“When you’re dealing with the serendipity of nature, you have to do it now, because you never know if it’s going to happen again.” - Alan Shanks
In January of 2006, I visited the tidepools at South Cove of Cape Arago for the first time since late summer. (The absence of daytime low tides below the mean lower low water in the fall makes it more difficult to observe sea urchins in those months.) When I reached the lowest tidepools, I was shocked to find them filled with sunflower sea stars (Pycnopodia helianthoides), and sea urchins were piled up outside of the water. The smell of sea stars, which were present in abnormally high densities, caused sea urchins to “stampede” out of the water so as to avoid being eaten. This adaptive behavior, however, led many sea urchins out of the frying pan and into the fire.

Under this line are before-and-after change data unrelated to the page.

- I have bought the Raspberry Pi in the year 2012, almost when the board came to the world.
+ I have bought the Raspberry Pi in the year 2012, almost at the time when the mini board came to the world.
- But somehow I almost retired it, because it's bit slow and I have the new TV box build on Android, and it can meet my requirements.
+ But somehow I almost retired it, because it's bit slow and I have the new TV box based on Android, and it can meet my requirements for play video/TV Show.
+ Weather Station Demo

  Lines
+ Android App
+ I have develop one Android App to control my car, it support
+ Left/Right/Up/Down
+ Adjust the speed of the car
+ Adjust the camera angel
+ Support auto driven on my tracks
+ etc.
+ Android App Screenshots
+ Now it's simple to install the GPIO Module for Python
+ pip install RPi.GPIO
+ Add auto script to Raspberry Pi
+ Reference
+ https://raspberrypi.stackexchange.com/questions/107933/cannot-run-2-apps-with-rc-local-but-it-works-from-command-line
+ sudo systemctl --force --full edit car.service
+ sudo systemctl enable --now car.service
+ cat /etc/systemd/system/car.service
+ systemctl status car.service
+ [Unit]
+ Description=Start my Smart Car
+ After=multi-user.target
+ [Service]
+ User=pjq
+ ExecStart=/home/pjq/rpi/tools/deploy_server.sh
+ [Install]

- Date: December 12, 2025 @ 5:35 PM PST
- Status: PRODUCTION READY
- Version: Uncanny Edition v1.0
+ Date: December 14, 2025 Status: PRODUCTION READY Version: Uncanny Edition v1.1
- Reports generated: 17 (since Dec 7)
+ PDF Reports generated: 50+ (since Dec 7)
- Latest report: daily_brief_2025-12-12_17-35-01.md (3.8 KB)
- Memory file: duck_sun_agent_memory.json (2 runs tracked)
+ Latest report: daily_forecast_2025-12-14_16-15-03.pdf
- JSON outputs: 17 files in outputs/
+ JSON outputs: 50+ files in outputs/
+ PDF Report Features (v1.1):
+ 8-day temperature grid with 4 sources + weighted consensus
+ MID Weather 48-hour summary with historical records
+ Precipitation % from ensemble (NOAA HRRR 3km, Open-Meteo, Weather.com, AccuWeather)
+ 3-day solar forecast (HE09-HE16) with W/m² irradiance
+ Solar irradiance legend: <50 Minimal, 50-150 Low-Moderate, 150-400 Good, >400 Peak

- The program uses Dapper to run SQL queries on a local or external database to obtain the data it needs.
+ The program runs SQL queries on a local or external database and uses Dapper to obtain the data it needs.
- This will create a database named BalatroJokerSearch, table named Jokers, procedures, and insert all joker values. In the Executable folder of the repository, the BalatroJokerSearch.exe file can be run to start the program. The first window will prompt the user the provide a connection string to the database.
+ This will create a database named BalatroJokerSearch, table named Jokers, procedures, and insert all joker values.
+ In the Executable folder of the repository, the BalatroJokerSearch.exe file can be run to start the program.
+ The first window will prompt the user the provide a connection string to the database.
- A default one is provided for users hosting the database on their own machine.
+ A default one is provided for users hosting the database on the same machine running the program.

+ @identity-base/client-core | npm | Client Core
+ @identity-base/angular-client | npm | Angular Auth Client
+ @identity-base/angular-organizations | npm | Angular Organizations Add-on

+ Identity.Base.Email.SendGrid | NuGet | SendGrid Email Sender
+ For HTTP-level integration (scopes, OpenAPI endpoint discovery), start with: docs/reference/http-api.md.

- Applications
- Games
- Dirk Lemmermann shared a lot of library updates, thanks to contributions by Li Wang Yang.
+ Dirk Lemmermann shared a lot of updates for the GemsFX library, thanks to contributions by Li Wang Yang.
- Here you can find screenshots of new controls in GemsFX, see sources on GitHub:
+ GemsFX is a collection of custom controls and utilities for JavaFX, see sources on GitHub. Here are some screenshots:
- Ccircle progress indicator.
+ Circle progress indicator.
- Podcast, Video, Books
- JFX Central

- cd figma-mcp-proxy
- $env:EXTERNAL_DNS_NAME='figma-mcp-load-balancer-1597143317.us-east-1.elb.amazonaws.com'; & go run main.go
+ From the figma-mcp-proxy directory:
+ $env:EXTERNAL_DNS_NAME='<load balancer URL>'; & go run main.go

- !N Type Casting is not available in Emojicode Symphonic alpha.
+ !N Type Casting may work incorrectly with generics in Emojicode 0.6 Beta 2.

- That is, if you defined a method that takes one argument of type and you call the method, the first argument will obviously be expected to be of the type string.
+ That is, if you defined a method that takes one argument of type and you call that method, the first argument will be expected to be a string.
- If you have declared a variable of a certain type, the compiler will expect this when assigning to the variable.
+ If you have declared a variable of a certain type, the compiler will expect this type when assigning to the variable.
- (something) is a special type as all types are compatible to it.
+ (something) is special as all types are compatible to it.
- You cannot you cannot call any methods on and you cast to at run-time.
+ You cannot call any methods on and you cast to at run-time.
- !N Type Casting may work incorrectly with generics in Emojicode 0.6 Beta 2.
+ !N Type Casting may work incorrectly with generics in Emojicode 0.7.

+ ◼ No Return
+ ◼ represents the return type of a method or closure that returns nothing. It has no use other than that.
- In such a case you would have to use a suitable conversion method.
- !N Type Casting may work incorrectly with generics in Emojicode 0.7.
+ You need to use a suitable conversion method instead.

Sunflower sea star with a small urchin stampede on the edge of a tidepool
In following months, black oystercatchers and raccoons began eating sea urchins in great numbers. Using behavioral observations
of each predator, I was able to estimate that at just one site, sea stars, oystercatchers, and raccoons ate about 10000, 8600, and 11200 sea urchins, respectively. Since this population of urchins contains well over 150,000 individuals, they are not in any danger of disappearing from South Cove. Still, the presence of high abundances of sea stars (73 in August 2006 and 140 in February 2007) seems to have altered predator-prey dynamics in this system. Sea stars mediate a behavior in sea urchins that make them more available to terrestrial predators. If it weren’t for urchin stampedes, oystercatchers and raccoons would not have eaten nearly as many sea urchins. It was only after urchins evacuated their pits and tidepools that these predators were able to utilize them as a food source.
I have to credit Alan Shanks, my advisor, with encouraging me to keep up my detailed observations through all of 2006, even though I was trying to complete my Master’s thesis on time. Like Alan, I am now a strong believer in serendipity and the importance of taking advantage of what is going on in nature right now. Unique events may only happen once, and since I was lucky enough to notice the Pycnopodia-urchin event near its beginning, I was able to piece together some fascinating natural history.